# Hosting my Own Workshop | What Should I Know?



## D-B-J (May 14, 2015)

Hi all!  I gave a talk on long exposures and the filters I use to a local photo club (about 30-35 people were in the crowd), and since then I've had many express interest in my hosting a long-exposure workshop.  Now, I've never done one, but am more than happy to give it a shot (and I think I kinda know what I'm talking about, so I'm not nervous).  

So here's my plan:

1) Send out a info pamphlet with things like cost, gear needed, location, time, number of spots, etc.
2) On the day of the shoot, get to the location early and see what it all looks like (I'll be using Diana's pool, a waterfall with a million compositions.
3) Since they've all heard me talk about filters, I'll spend 20-30 minutes talking about things to remember (mirror lock up, cover the viewfinder, etc), and things like composition, how to use the filters they have, etc. 
4) Then I plan to let them all "go," and then I'll walk around between each one and give them a bit of hands on help, with composition, exposure time, etc. 
5) After everyone's set up and happy, I'll do some work of my own (if at all possible, if not I'll just do that after). 
6) Spend about 2 or so hours shooting (I'm always happy to do more or less, depending on how the group feels). 
7) After the shoot, I want to set up a Panoramio account where everyone can post images, then we can comment/critique each other, to help them grow and learn even more. 

The real question is, how does that sound? I myself have never attended a work shop, and I feel like this is a good way to start.  Here's a few frames of my own from the location I plan to use. 




&quot;Spring Flooding&quot; by f_one_eight, on Flickr




Down by the Wayside by f_one_eight, on Flickr




Once Hidden by f_one_eight, on Flickr


I think I'll cap it at 4 or 5 people, to keep the group small.  

Cheers!
Jake

P.S., any input helps!


----------



## pixmedic (May 14, 2015)

the most important thing is to include punch and pie.


----------



## Overread (May 14, 2015)

Few thoughts:

1) Get them to sign up before the day and then do your best to get info from them as well. Try to get a feel for the various skill groups that you've got to deal with. The key here is that you're building a picture of your group before the event (this makes it a LOT easier to plan and prepare). You ideally want to know the weakest and pitch your talk around that, but to also know the general spread - ergo you could have 1 really weak person and the rest only need a quick reminder; or vis versa.

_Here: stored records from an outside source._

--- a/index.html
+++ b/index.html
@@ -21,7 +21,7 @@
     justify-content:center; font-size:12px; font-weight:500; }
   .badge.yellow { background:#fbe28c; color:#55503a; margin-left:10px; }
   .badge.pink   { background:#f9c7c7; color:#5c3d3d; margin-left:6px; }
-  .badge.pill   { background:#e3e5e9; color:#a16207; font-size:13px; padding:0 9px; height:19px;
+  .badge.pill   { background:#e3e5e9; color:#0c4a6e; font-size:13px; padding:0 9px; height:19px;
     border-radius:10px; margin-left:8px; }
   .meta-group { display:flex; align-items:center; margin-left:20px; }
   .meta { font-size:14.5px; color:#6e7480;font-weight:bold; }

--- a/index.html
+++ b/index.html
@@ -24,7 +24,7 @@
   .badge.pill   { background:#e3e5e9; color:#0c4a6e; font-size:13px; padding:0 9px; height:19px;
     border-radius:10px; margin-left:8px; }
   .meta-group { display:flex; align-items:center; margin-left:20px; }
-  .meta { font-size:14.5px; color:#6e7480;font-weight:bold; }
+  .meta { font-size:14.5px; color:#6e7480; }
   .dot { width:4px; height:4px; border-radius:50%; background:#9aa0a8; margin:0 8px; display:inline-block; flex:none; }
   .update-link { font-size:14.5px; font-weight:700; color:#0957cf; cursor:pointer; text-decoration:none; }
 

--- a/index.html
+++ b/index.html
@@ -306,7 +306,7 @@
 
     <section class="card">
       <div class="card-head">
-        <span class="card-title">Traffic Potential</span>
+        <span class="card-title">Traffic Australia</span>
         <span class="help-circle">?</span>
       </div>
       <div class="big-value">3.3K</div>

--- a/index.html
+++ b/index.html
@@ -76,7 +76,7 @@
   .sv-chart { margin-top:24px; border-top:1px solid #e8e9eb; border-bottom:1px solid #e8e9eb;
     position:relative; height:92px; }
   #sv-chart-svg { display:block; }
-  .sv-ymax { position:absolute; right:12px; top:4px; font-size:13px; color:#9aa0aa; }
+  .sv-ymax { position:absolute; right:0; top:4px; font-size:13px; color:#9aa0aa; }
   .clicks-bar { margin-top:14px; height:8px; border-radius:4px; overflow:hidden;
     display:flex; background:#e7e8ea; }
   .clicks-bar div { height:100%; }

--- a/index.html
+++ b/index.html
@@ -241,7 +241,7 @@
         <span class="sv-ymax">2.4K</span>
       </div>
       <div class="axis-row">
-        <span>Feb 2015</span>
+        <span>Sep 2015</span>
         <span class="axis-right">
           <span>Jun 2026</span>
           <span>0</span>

2) Don't bother doing your own. Take your camera by all means (to turn up without it would be odd)- set it up - use it to demo things. But avoid doing your own - do it if the opportunity is there, but otherwise you're there to TEACH not to take photos. A lot of photography workshops fail because the organiser takes their camera - sets up - starts shooting and suddenly for all their good intent they get way to focused on that.
It's easy to get distracted with and also easy to then overlook others who might need help (that guy who's just changing settings like crazy and never pleased with the result - that person who's starting at the camera like its going to bite them - the person that can't work out how to get the quick release plate to fit etc...)

3) Have a fixed start and finish time. By all means have a fixed ending time with a "we can stay longer if you want" but have formal start and end times as that lets people structure their time around that.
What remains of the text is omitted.